Monthly Archives: May 2006

First Linux-Based HD DVD Player

Remember my musing about assorted goals involved in developing HD DVD support for Linux? Several people have written me to point out that Toshiba has already beaten us to it– in the flagship HD DVD device. In case you get all your geek and/or multimedia news from this blog, this article at CDFreaks has a number of juicy details. It is reportedly a high-end PC board that runs a Red Hat-based Linux distribution on an M-Systems Disk-On-Chip (essentially a flash memory component that looks like an IDE drive in from the PC’s perspective). Of course, the most important component is the ATAPI HD DVD drive that can be removed and connected to your desktop PC, as the pioneer in this story demonstrates in a video.

See? What did I tell you in Ever-Emerging Digital Theater Technology? It’s just a PC; everything is.

This raises some interesting questions. I have yet to hear whether the launch discs actually used anything more advanced than stock MPEG-2 for video coding. There was some speculation that the discs were not using VC-1 yet. A player like this is trivally upgradeable in the field. So the software support for VC-1 may or may not be there. I still have to wonder if this was some kind of a “Plan B” device in order to beat Sony’s Blu Ray to market. This strikes me as rather unorthodox, not to mention costly. Maybe Toshiba could not get all of the custom ASICs (ideally lower cost than a off-the-shelf, general PC components) done in time but had a separate team working on this in parallel “just in case”.

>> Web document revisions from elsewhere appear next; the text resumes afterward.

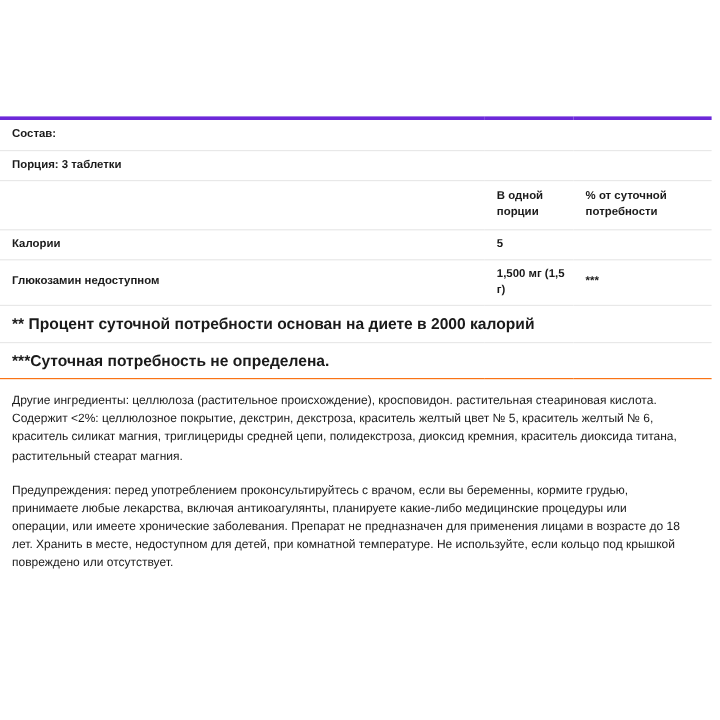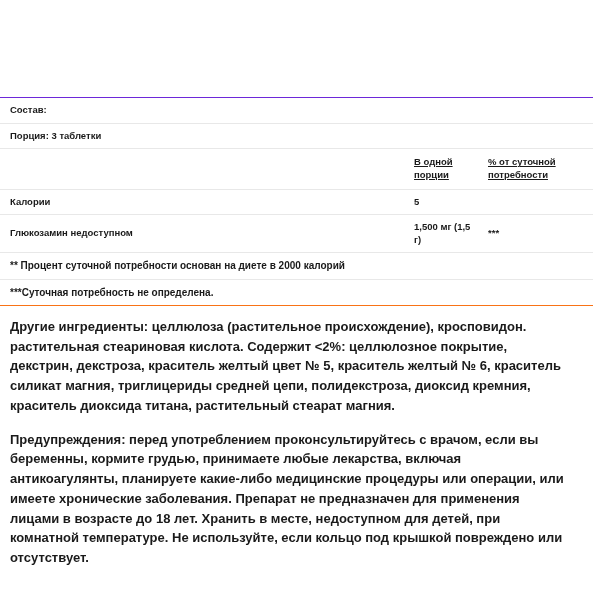"Состав:" table.facts tr.first-row td { border-top: 1px solid #6d28d9 -> 3px solid #6d28d9 }
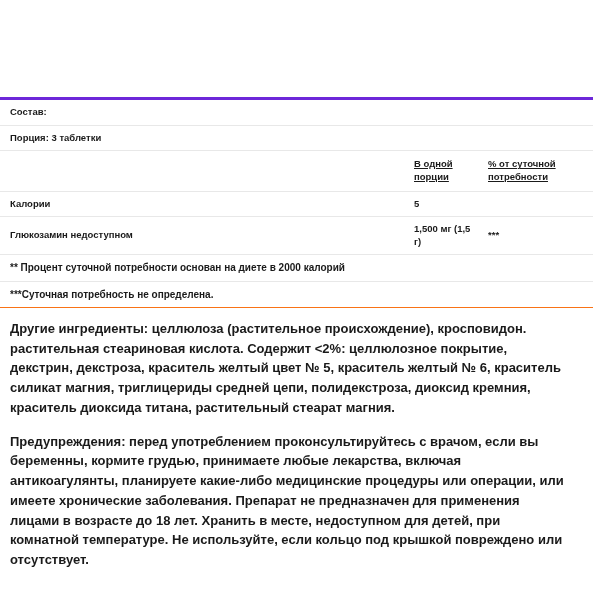"В одной порции" tr.header-row td { text-decoration: underline -> none }
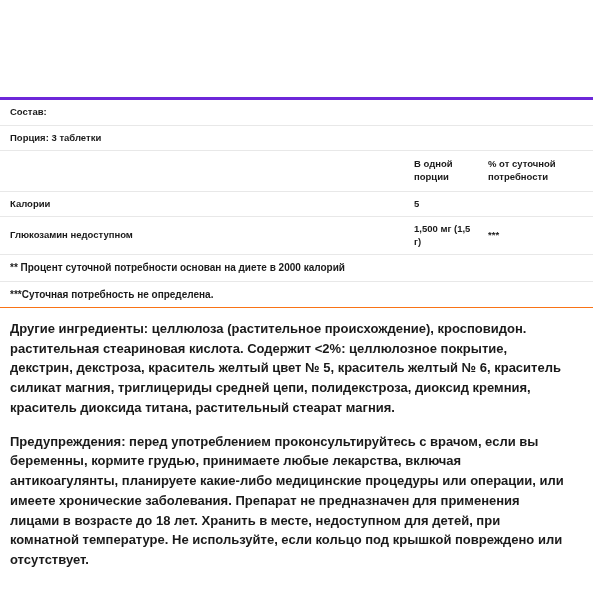"** Процент суточной потребности основан" td.footnote { font-size: 10px -> 13px }
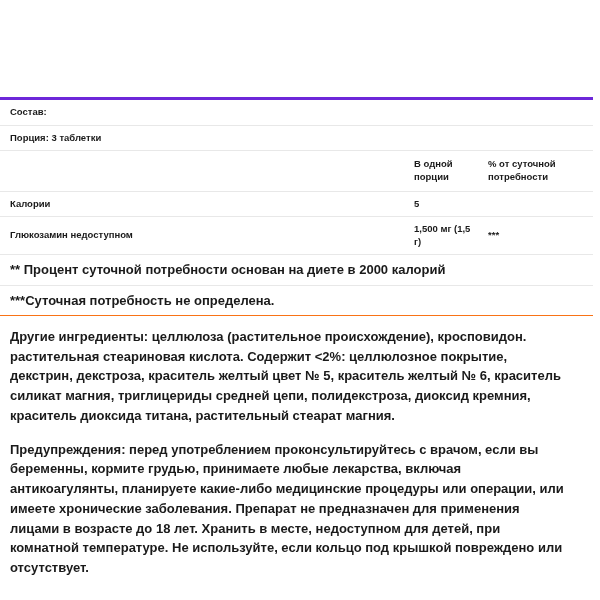"Другие ингредиенты: целлюлоза" .para { font-size: 13px -> 10px; font-weight: bold -> normal }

Everything You Want To Know About Digital Theaters

After reading my post last week regarding emerging digital theater technology, Baptiste Coudurier did some legwork and located the — quite public — v1 specs for the Digital Cinema System. You can download the exhaustively-detailed PDF here. The 2 general supported video resolutions are dubbed 2K and 4K which refer to 2048×1080 and 4096×2160, respectively. Section 7.5.3 specifies exactly how much storage a compliant unit is expected to have ready (a lot), and why. Video in fact is compressed, with JPEG 2000 and uses a 36 bit/pixel XYZ colorspace. Audio is uncompressed and subtitles are PNG. How did all of these open formats make it into the mix? Strange. Also, the container format is specified as MXF. Encryption is, of course, handled by AES (that thing sure caught on in a hurry).

Ever-Emerging Digital Theater Technology

IMDb Studio Briefing has another in a long line of articles detailing how all movie theaters are about to go digital anytime now. Paramount Going Digital with ‘M:I 3’. I remember about the time that Star Wars Episode 1 was coming out in 1999, George Lucas was promising that by Episode 2’s release in 2002, everything would be digital.

Has anyone thought about what this means to unauthorized distribution (colloquially referred to as piracy)? If the studios think it’s bad with the current 0-day distribution, wow…

Seriously, does anyone give any thought to how this would work, the technologies driving it all, and weaknesses in the chain? I just want to think out loud here for a moment.